In addition, the transmitted drilling data includes vector data based on the image coordinate system of the simulation unit.

In addition, the transmitted drilling data includes coordinate data representing the positional characteristics of the drilling of the drilling technique in the image coordinate system of the simulation unit.

In addition, the simulating unit further includes a first synchronization module for synchronizing the transmitted drilling data to the coordinate system of the machining unit.

In addition, the machining unit further includes a second synchronization module for synchronizing the transmitted drilling data to the coordinate system of the machining unit.

In addition, the reference point of the image coordinate system of the simulating unit and the reference point of the coordinate system of the processing unit is characterized in that it is substantially the same.

In addition, the reference point of the image coordinate system of the simulating unit and the reference point of the coordinate system of the processing unit is characterized in that the coordinate transformation relationship including the parallel movement and rotation transformation.

In addition, the image of the patient is characterized in that it comprises an image of the intraoral fixation mechanism for synchronization with the coordinate system of the processing device.

In addition, the processing unit is characterized in that the processing unit capable of 5-axis machining.

The simulating unit further includes an encryption module for encrypting the transmitted drilling data, and the processing unit further includes a decryption module for decrypting the encrypted drilling data.

In addition, the method for simulating the oral cavity drilling method of the present invention in order to achieve the above object, in the method for simulating the oral cavity drilling method, the drilling technique through the simulation using the image of the patient to perform the drilling technique Determining vector data for a perforation equation that includes the location, angle, and depth of; And transmitting the vector data for the determined drilling technique to the processing device of the device for the drilling technique.

The method may further include synchronizing the vector data to a coordinate system of the processing apparatus.
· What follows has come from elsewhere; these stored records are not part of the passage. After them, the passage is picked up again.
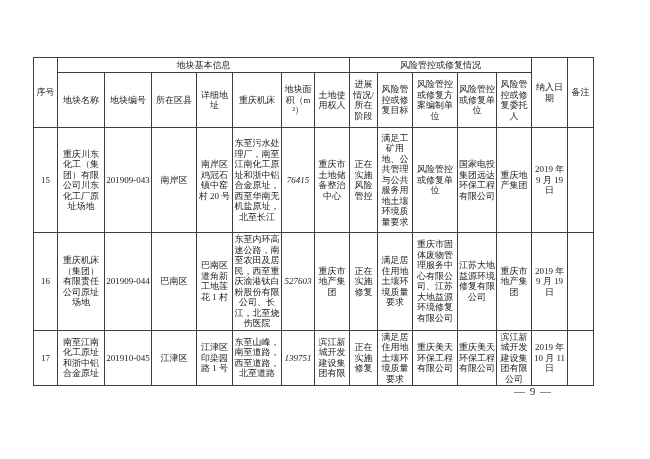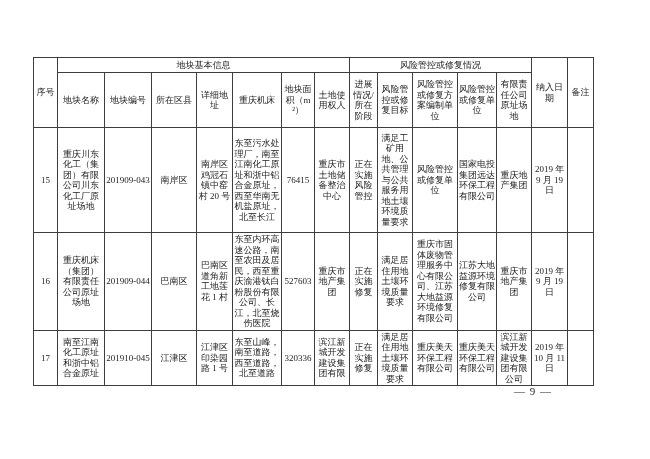--- a/index.html
+++ b/index.html
@@ -31,21 +31,21 @@
     padding: 1px 1px;
     word-break: break-all;
     overflow: hidden;
   }
   tr.grp td { height: 12px; margin-top: 47px; }
   tr.hdr td { height: 52px; }
   tr.r15 td { height: 102px; }
   tr.r16 td { height: 94px; }
   tr.r17 td { height: 46px; }
   td.code { font-size: 7.5px; white-space: nowrap; font-family: Liberation Serif, serif; }
-  td.num  { font-size: 8px; }
+  td.num  { font-size: 8px; font-style: italic; }
   .page-num {
     position: absolute;
     left: 503px; top: 385px;
     width: 60px;
     font-size: 11px;
     color: #2a2a2a;
     text-align: center;
     letter-spacing: 1px;
   }
 </style>
@@ -84,21 +84,21 @@
       <td>地块编号</td>
       <td>所在区县</td>
       <td>详细地址</td>
       <td>重庆机床</td>
       <td>地块面积（m²）</td>
       <td>土地使用权人</td>
       <td>进展情况/所在阶段</td>
       <td>风险管控或修复目标</td>
       <td>风险管控或修复方案编制单位</td>
       <td>风险管控或修复单位</td>
-      <td>有限责任公司原址场地</td>
+      <td>风险管控或修复委托人</td>
     </tr>
 
     <tr class="r15">
       <td>15</td>
       <td>重庆川东化工（集团）有限公司川东化工厂原址场地</td>
       <td class="code">201909-043</td>
       <td>南岸区</td>
       <td>南岸区鸡冠石镇中窑村 20 号</td>
       <td>东至污水处理厂，南至江南化工原址和浙中铝合金原址，西至华南无机盐原址，北至长江</td>
       <td class="num">76415</td>
@@ -130,21 +130,21 @@
       <td></td>
     </tr>
 
     <tr class="r17">
       <td>17</td>
       <td>南至江南化工原址和浙中铝合金原址</td>
       <td class="code">201910-045</td>
       <td>江津区</td>
       <td>江津区印染园路 1 号</td>
       <td>东至山峰，南至道路，西至道路，北至道路</td>
-      <td class="num">320336</td>
+      <td class="num">139751</td>
       <td>滨江新城开发建设集团有限</td>
       <td>正在实施修复</td>
       <td>满足居住用地土壤环境质量要求</td>
       <td>重庆美天环保工程有限公司</td>
       <td>重庆美天环保工程有限公司</td>
       <td>滨江新城开发建设集团有限公司</td>
       <td>2019 年 10 月 11 日</td>
       <td></td>
     </tr>
   </tbody>

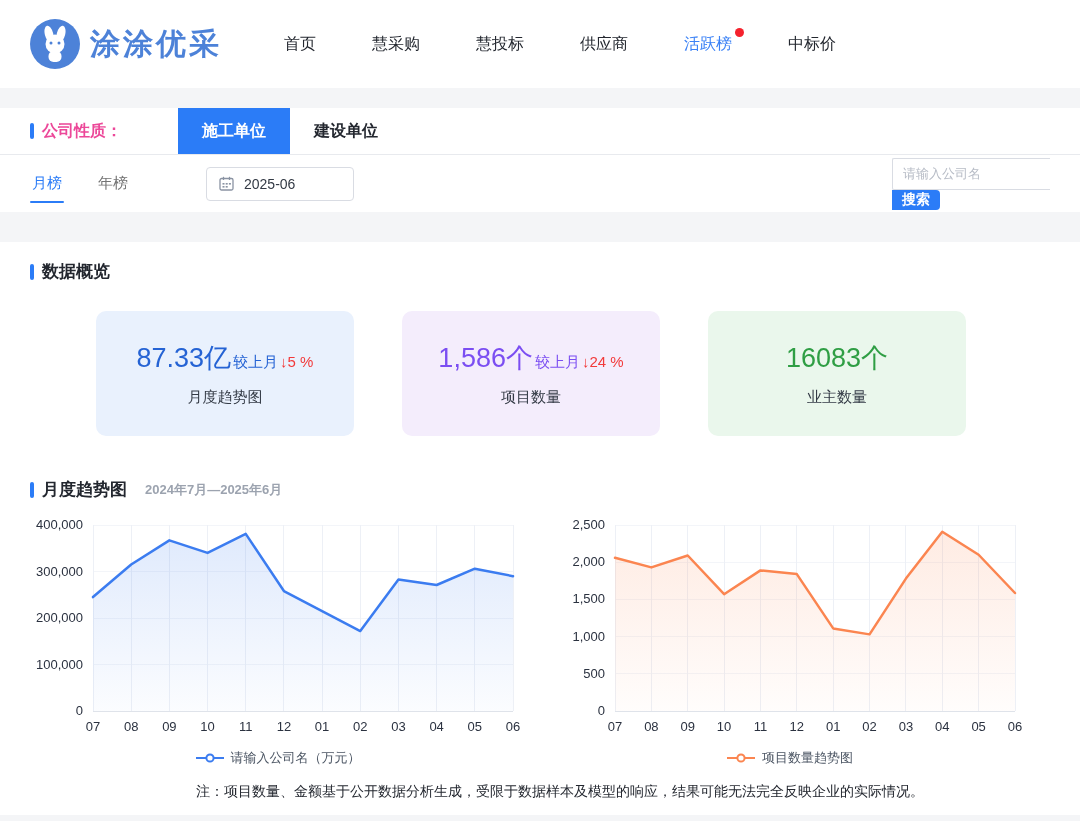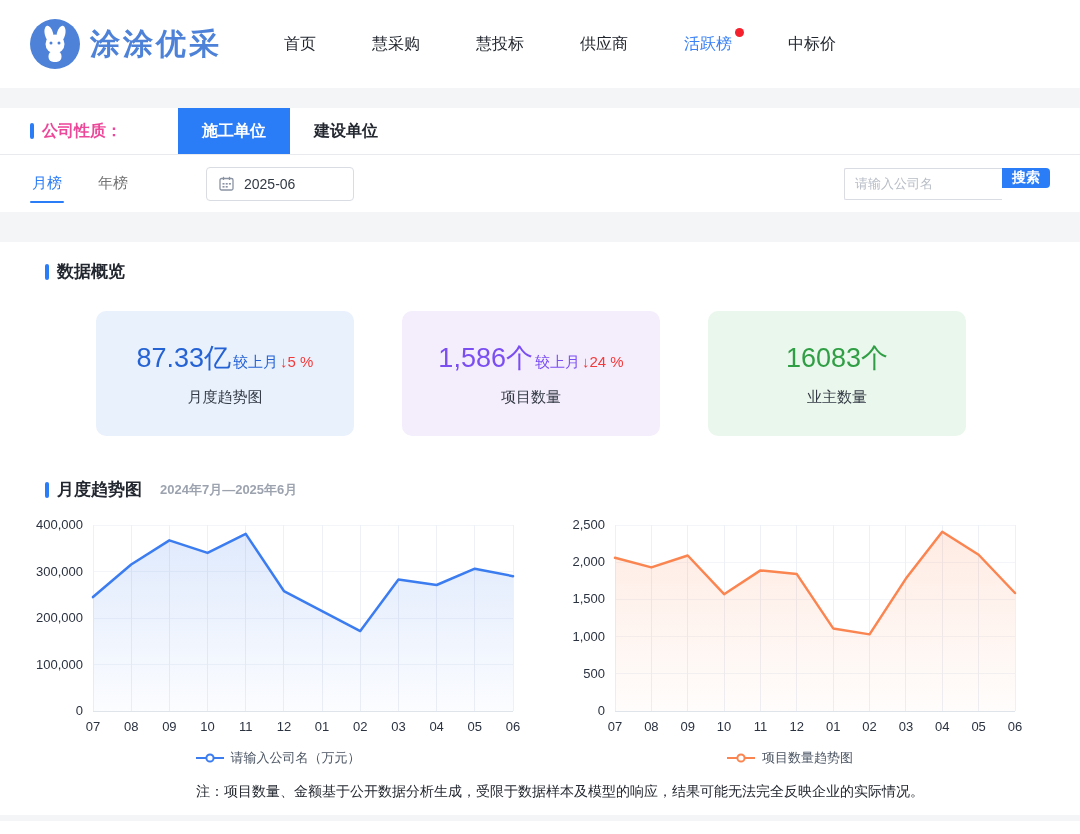--- a/index.html
+++ b/index.html
@@ -26,27 +26,27 @@
   .section-label { display:flex; align-items:center; gap:8px; padding-left:30px; font-size:16px; font-weight:bold; color:#ec4899; margin-right:56px; }
   .blue-bar { width:4px; height:16px; background:#2b7cf7; border-radius:2px; display:inline-block; }
   .type-tab { min-width:108px; padding:0 24px; display:flex; align-items:center; justify-content:center; font-size:16px; cursor:pointer; color:#23272f;font-weight:bold; }
   .type-tab.active { background:#2b7cf7; color:#fff; font-weight:bold; }
   .rank-row { height:57px; background:#fff; display:flex; align-items:center; padding:0 30px; }
   .rank-tab { font-size:15px; color:#737373; cursor:pointer; margin-right:32px; padding:6px 2px; position:relative; }
   .rank-tab.active { color:#2b7cf7; }
   .rank-tab.active::after { content:""; position:absolute; left:0; right:0; bottom:-4px; height:2px; background:#2b7cf7; border-radius:1px; }
   .date-box { margin-left:44px; width:148px; height:34px; border:1px solid #d9dce3; border-radius:4px; display:flex; align-items:center; gap:10px; padding:0 12px; cursor:pointer; background:#fff; }
   .date-value { font-size:14px; color:#333a45; }
-  .search-wrap { margin-left:auto; display:flex; }
+  .search-wrap { margin-left:auto; display:flex;flex-direction:column; }
   .search-input { width:158px; height:32px; border:1px solid #d9dce3; border-right:none; border-radius:2px 0 0 2px; padding:0 10px; font-size:13px; color:#333; outline:none; font-family:inherit; }
   .search-input::placeholder { color:#b7bcc6; }
   .search-btn { width:48px; height:20px; background:#2b7cf7; color:#ffffff; border:none; border-radius:0 4px 4px 0; font-size:14px; cursor:pointer; font-family:inherit;font-weight:bold; }
   
   .content { background:#fff; padding:18px 0 0 0; }
-  .sec-title { display:flex; align-items:center; gap:8px; padding-left:45px; font-size:17px; font-weight:bold; color:#23272f; }
+  .sec-title { display:flex; align-items:center; gap:8px; padding-left:30px; font-size:17px; font-weight:bold; color:#23272f; }
   .sec-sub { font-size:13px; font-weight:bold; color:#9ca3af; margin-left:10px; }
   
   .cards { display:flex; gap:48px; margin:28px 0 0 96px; }
   .card { width:258px; height:125px; border-radius:10px; display:flex; flex-direction:column; align-items:center; justify-content:center; cursor:default;text-align:right; }
   .card-top { display:flex; align-items:baseline; }
   .card-value { font-size:27px; }
   .card-cmp { font-size:15px; margin-left:2px; }
   .card-delta { font-size:15px; color:#f23a3a; margin-left:2px; }
   .card-label { font-size:15px; color:#333a45; margin-top:12px; }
The reference point of the coordinate system serving as the reference of the vector data is substantially the same as the reference point of the coordinate system in the processing apparatus.

In addition, the reference point of the coordinate system which is the reference of the vector data is characterized in that the coordinate transformation relationship including the parallel movement and rotation transformation with the reference point of the coordinate system in the processing apparatus.

In addition, the step of transmitting to the processing device, characterized in that it further comprises the step of encrypting the transmitted vector data.

In addition, the transmitted vector data is characterized in that the vector data for 5-axis machining.

According to the present invention having the above-described configuration, data processing in a processing apparatus can be easily performed by transmitting simple vector data indicating the positional characteristics of the drilling.

In addition, the transmission of the vector data that can be used in the processing device has the effect of accurately processing the device for the oral cavity drilling technique to meet the characteristics of the perforation determined.

In addition, there is an effect that can be easily converted to the coordinate system in the processing apparatus by transmitting the determined characteristics of the drilling as a vector data that can be displayed in the coordinate system.

In addition, there is an effect that can maintain the transmission stability and security by encrypting and transmitting the vector data.

1 is a schematic block diagram of a device processing apparatus for oral cavity drilling according to an embodiment of the present invention,
2 is a plan view showing drilling data of a drilling technique determined using an image of a patient,
3 is a view schematically showing a processing process of the device using the workpiece processing apparatus for oral cavity drilling according to an embodiment of the present invention,
Figure 4 is a flow chart for the device processing method for oral cavity drilling method according to an embodiment of the present invention,
5 is a flow chart for a method for simulating the oral cavity perforation according to an embodiment of the present invention.

Hereinafter, with reference to the drawings will be described in detail a device processing apparatus and processing method for the oral cavity drilling method and a method for simulating the oral cavity drilling method according to the present invention.

1 is a schematic block diagram of a device processing apparatus for oral cavity drilling according to an embodiment of the present invention.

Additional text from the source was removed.